- [EXCERPTED RECORDS]
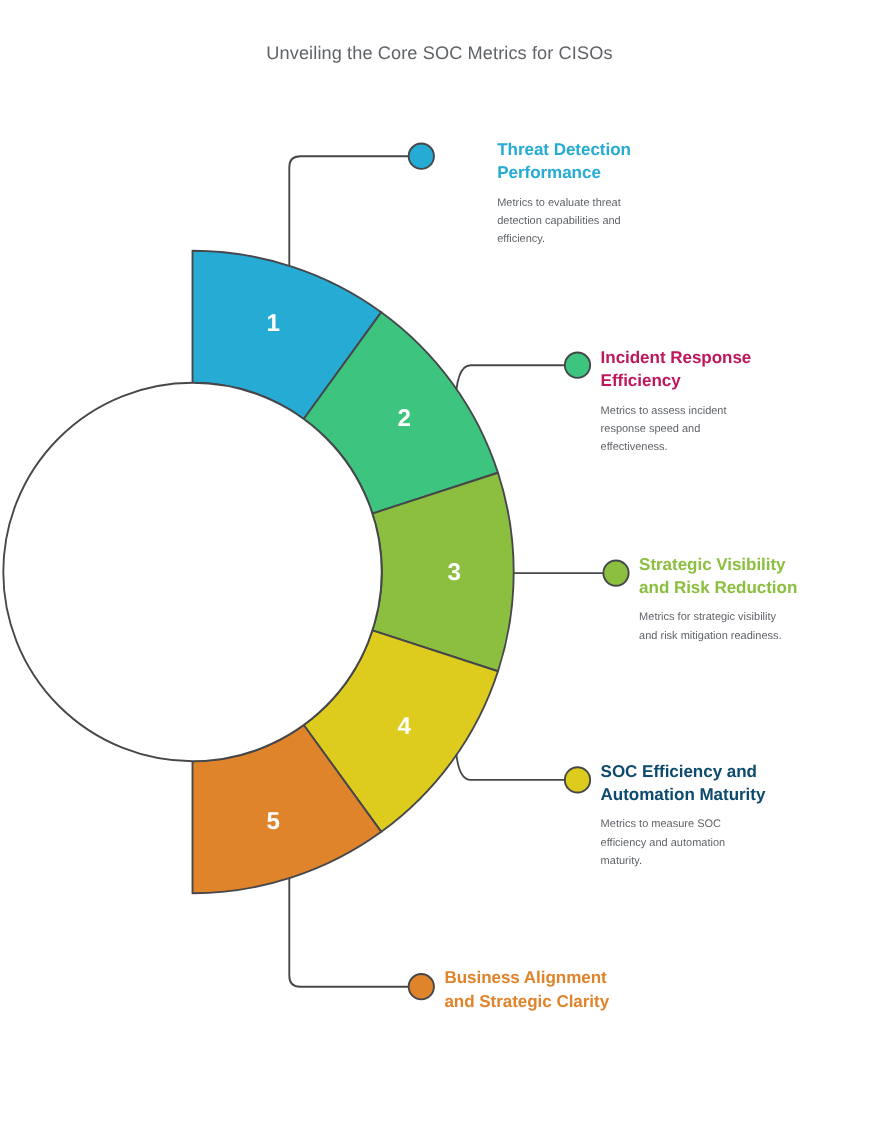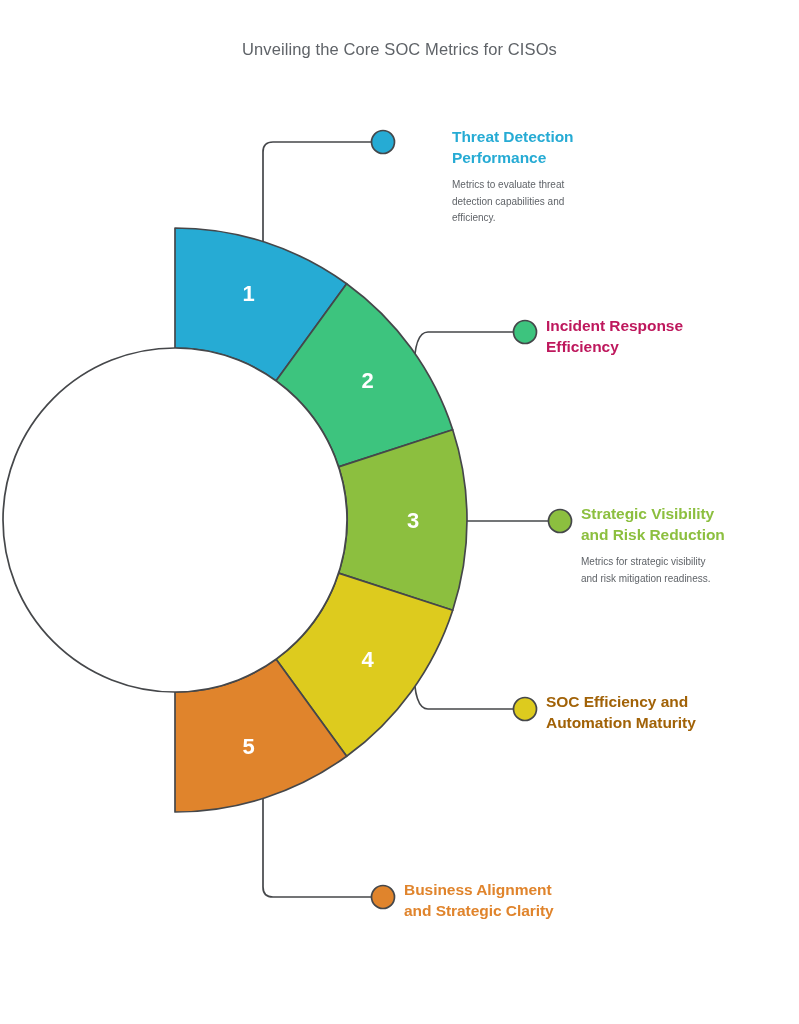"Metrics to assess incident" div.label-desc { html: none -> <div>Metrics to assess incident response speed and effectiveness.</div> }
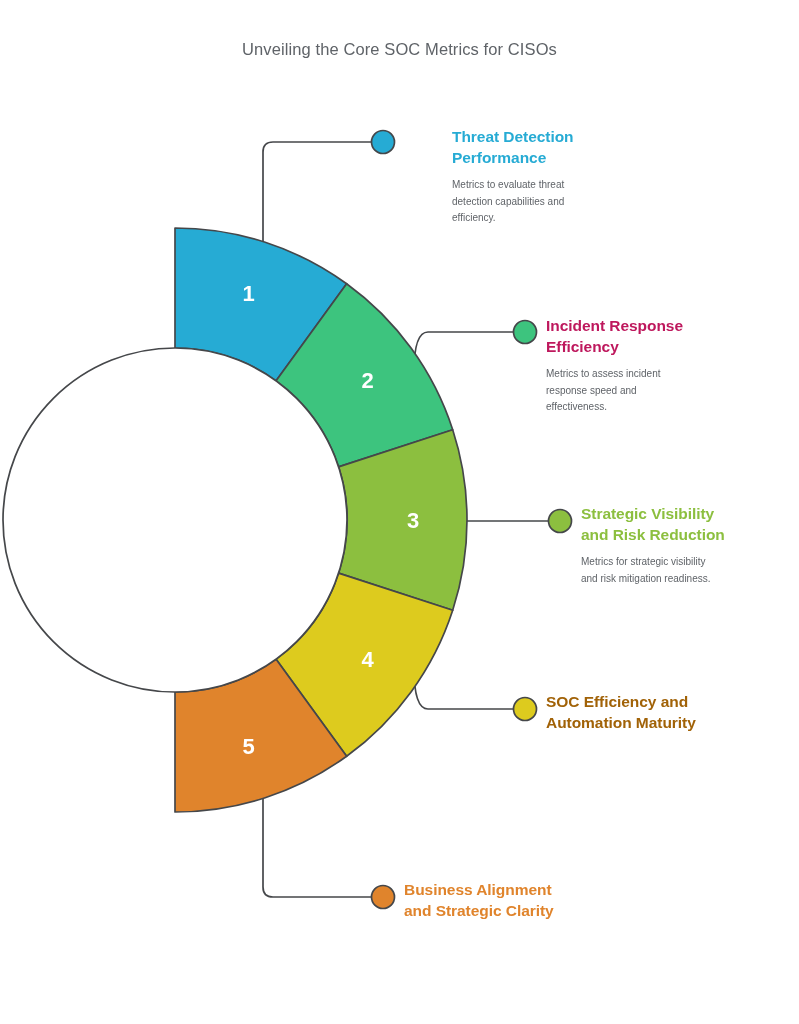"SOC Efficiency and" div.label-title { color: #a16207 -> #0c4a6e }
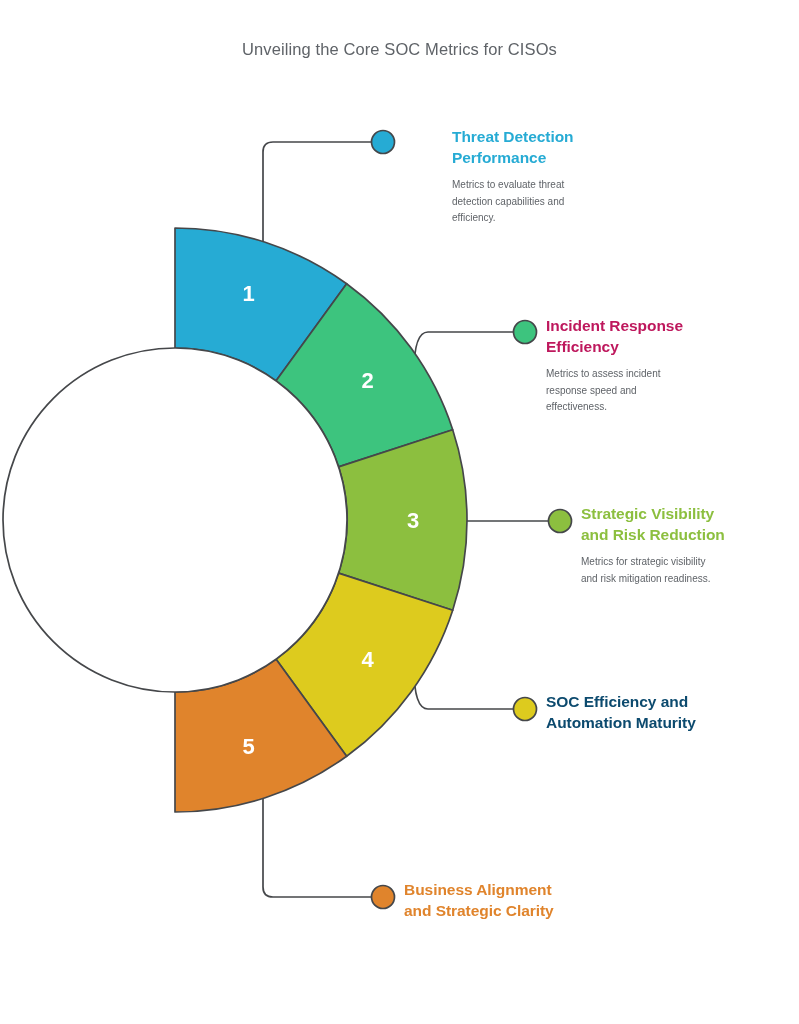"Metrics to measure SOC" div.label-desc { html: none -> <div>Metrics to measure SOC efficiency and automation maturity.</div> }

--

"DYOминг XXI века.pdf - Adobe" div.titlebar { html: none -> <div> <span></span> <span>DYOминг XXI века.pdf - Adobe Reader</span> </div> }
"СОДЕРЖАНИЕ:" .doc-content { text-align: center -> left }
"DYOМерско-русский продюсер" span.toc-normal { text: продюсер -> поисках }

- [ASSIGNED TASK] Within the listing above, the stretch from the line with "color: #a16207 ->" down to the line with "<div>Metrics to measure" is to be given again exactly, end lines included and pictures excluded.

- [RESULT]
"SOC Efficiency and" div.label-title { color: #a16207 -> #0c4a6e }
"Metrics to measure SOC" div.label-desc { html: none -> <div>Metrics to measure SOC efficiency and automation maturity.</div> }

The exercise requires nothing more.